SOURCE INFORMATION Block Start

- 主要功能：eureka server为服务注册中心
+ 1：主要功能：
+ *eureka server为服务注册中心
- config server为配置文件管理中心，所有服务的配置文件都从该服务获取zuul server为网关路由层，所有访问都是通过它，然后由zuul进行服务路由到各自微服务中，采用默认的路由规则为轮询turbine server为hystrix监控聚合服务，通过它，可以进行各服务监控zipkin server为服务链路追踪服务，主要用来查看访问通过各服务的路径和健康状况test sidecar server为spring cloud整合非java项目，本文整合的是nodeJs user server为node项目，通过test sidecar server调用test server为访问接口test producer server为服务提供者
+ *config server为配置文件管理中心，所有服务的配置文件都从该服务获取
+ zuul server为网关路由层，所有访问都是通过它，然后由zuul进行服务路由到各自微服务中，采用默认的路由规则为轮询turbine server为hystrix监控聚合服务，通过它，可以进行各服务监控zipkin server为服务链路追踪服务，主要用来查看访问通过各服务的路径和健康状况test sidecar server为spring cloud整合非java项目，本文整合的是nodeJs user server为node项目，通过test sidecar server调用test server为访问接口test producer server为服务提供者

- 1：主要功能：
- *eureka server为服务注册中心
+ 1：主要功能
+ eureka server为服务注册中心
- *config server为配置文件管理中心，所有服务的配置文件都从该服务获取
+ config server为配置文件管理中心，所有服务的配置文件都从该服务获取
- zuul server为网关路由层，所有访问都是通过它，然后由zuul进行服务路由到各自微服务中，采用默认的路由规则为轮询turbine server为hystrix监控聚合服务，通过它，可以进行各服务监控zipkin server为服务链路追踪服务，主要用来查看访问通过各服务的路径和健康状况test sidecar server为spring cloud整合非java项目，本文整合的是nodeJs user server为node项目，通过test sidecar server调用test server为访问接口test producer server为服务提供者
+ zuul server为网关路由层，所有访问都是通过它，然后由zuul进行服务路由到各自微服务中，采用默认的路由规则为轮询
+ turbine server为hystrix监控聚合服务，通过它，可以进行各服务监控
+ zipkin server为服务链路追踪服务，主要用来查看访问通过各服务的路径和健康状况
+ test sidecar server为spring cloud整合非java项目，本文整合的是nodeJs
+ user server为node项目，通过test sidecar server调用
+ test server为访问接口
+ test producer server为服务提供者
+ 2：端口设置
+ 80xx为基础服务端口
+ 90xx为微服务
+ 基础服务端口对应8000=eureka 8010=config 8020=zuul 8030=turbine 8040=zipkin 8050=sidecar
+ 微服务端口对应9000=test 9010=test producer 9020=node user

SOURCE INFORMATION Block End

All entries must be repeated exactly.

- 主要功能：eureka server为服务注册中心
+ 1：主要功能：
+ *eureka server为服务注册中心
- config server为配置文件管理中心，所有服务的配置文件都从该服务获取zuul server为网关路由层，所有访问都是通过它，然后由zuul进行服务路由到各自微服务中，采用默认的路由规则为轮询turbine server为hystrix监控聚合服务，通过它，可以进行各服务监控zipkin server为服务链路追踪服务，主要用来查看访问通过各服务的路径和健康状况test sidecar server为spring cloud整合非java项目，本文整合的是nodeJs user server为node项目，通过test sidecar server调用test server为访问接口test producer server为服务提供者
+ *config server为配置文件管理中心，所有服务的配置文件都从该服务获取
+ zuul server为网关路由层，所有访问都是通过它，然后由zuul进行服务路由到各自微服务中，采用默认的路由规则为轮询turbine server为hystrix监控聚合服务，通过它，可以进行各服务监控zipkin server为服务链路追踪服务，主要用来查看访问通过各服务的路径和健康状况test sidecar server为spring cloud整合非java项目，本文整合的是nodeJs user server为node项目，通过test sidecar server调用test server为访问接口test producer server为服务提供者

- 1：主要功能：
- *eureka server为服务注册中心
+ 1：主要功能
+ eureka server为服务注册中心
- *config server为配置文件管理中心，所有服务的配置文件都从该服务获取
+ config server为配置文件管理中心，所有服务的配置文件都从该服务获取
- zuul server为网关路由层，所有访问都是通过它，然后由zuul进行服务路由到各自微服务中，采用默认的路由规则为轮询turbine server为hystrix监控聚合服务，通过它，可以进行各服务监控zipkin server为服务链路追踪服务，主要用来查看访问通过各服务的路径和健康状况test sidecar server为spring cloud整合非java项目，本文整合的是nodeJs user server为node项目，通过test sidecar server调用test server为访问接口test producer server为服务提供者
+ zuul server为网关路由层，所有访问都是通过它，然后由zuul进行服务路由到各自微服务中，采用默认的路由规则为轮询
+ turbine server为hystrix监控聚合服务，通过它，可以进行各服务监控
+ zipkin server为服务链路追踪服务，主要用来查看访问通过各服务的路径和健康状况
+ test sidecar server为spring cloud整合非java项目，本文整合的是nodeJs
+ user server为node项目，通过test sidecar server调用
+ test server为访问接口
+ test producer server为服务提供者
+ 2：端口设置
+ 80xx为基础服务端口
+ 90xx为微服务
+ 基础服务端口对应8000=eureka 8010=config 8020=zuul 8030=turbine 8040=zipkin 8050=sidecar
+ 微服务端口对应9000=test 9010=test producer 9020=node user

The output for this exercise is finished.